## TRY IT
Write out again only the lines that run from the start of the entries to the line containing "kurumların yukarıdaki işlevlerinden</div>", both included.

## DATA UNDER STUDY
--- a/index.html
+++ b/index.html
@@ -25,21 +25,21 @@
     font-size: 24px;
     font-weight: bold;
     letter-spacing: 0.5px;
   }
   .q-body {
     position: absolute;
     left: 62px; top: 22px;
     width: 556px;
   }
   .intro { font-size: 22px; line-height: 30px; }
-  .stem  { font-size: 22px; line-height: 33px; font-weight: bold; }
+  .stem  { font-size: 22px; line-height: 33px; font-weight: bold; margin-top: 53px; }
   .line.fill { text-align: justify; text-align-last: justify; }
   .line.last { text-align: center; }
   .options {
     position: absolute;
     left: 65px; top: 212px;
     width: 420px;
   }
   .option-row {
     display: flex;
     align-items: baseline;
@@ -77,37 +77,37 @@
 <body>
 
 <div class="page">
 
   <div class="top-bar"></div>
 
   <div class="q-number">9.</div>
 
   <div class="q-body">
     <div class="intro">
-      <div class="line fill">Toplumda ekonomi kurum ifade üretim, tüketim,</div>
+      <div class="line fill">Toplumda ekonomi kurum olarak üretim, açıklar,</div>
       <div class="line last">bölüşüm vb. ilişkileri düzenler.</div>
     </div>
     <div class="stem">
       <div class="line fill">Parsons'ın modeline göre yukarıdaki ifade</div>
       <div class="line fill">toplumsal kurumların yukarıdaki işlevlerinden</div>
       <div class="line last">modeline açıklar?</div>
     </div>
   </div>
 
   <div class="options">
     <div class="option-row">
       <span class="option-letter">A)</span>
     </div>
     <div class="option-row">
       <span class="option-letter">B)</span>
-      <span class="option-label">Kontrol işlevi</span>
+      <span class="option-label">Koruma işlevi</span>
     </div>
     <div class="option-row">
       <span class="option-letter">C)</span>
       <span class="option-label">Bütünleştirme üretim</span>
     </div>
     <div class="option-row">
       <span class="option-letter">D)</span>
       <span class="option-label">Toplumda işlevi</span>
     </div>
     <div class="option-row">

## OUTPUT OF THE EXERCISE
--- a/index.html
+++ b/index.html
@@ -25,21 +25,21 @@
     font-size: 24px;
     font-weight: bold;
     letter-spacing: 0.5px;
   }
   .q-body {
     position: absolute;
     left: 62px; top: 22px;
     width: 556px;
   }
   .intro { font-size: 22px; line-height: 30px; }
-  .stem  { font-size: 22px; line-height: 33px; font-weight: bold; }
+  .stem  { font-size: 22px; line-height: 33px; font-weight: bold; margin-top: 53px; }
   .line.fill { text-align: justify; text-align-last: justify; }
   .line.last { text-align: center; }
   .options {
     position: absolute;
     left: 65px; top: 212px;
     width: 420px;
   }
   .option-row {
     display: flex;
     align-items: baseline;
@@ -77,37 +77,37 @@
 <body>
 
 <div class="page">
 
   <div class="top-bar"></div>
 
   <div class="q-number">9.</div>
 
   <div class="q-body">
     <div class="intro">
-      <div class="line fill">Toplumda ekonomi kurum ifade üretim, tüketim,</div>
+      <div class="line fill">Toplumda ekonomi kurum olarak üretim, açıklar,</div>
       <div class="line last">bölüşüm vb. ilişkileri düzenler.</div>
     </div>
     <div class="stem">
       <div class="line fill">Parsons'ın modeline göre yukarıdaki ifade</div>
       <div class="line fill">toplumsal kurumların yukarıdaki işlevlerinden</div>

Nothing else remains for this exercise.